MANCOVA. MANCOVA is multivariate analysis of covariance. See multivariate analysis of variance.

MANOVA. multivariate analysis of variance.

mass. In CA and MCA, the mass is the marginal probability. The sum of the mass over the active row or column categories equals 1.

matching coefficient. The matching similarity coefficient is used to compare two binary variables. If a is the number of observations that both have value 1, and d is the number of observations that both have value 0, and b, c are the number of (1,0) and (0,1) observations, respectively, then the matching coefficient is given by

(a + d)/(a+b+c+d) Also see similarity measure.

matching configuration. In MDS, the matching configuration is the low dimensional configuration whose distances approximate the high-dimensional dissimilarities or disparities. Also see multidimensional scaling, dissimilarity, and disparity.

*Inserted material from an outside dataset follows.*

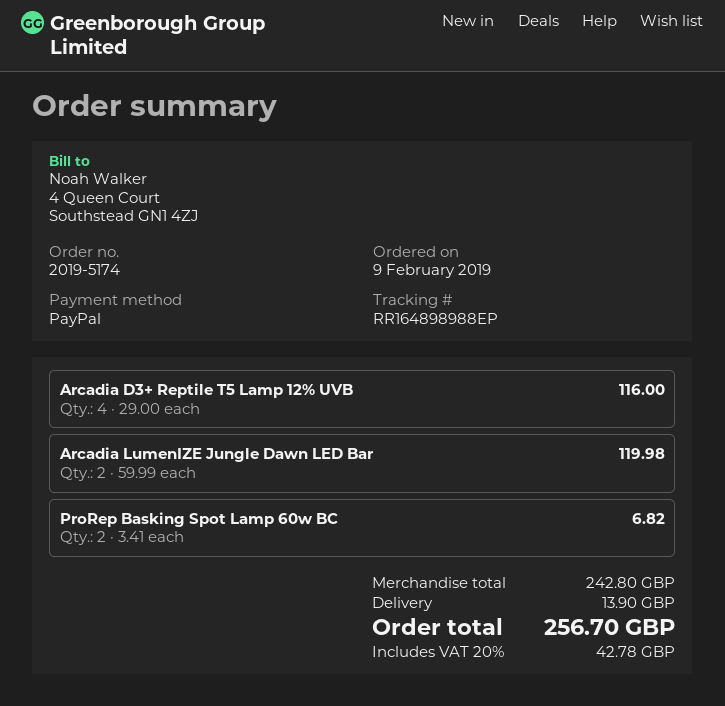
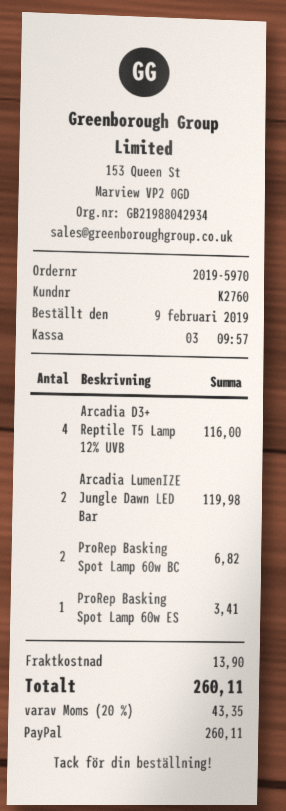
order number: 2019-5174 -> 2019-5970
ProRep Basking Spot Lamp 60w ES: none -> 1 for 3.41
tax: 20% = 42.78 -> 20% = 43.35
total: 256.70 -> 260.11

matching configuration plot. After MDS, this is a scatter plot of the matching configuration.

maximum likelihood factor method. The maximum likelihood factor method is a method for performing factor analysis that assumes multivariate normal observations. It maximizes the determinant of the partial correlation matrix; thus, this solution is also meaningful as a descriptive method for nonnormal data. Also see factor analysis.

MCA. See multiple correspondence analysis.

MDS. See multidimensional scaling.

MDS configuration plot. See configuration plot.

measure. A measure is a quantity representing the proximity between objects or method for determining the proximity between objects. Also see proximity.

median-linkage clustering. Median-linkage clustering is a hierarchical clustering method that uses the distance between the medians of two groups to determine the similarity or dissimilarity of the two groups. Also see cluster analysis and agglomerative hierarchical clustering methods.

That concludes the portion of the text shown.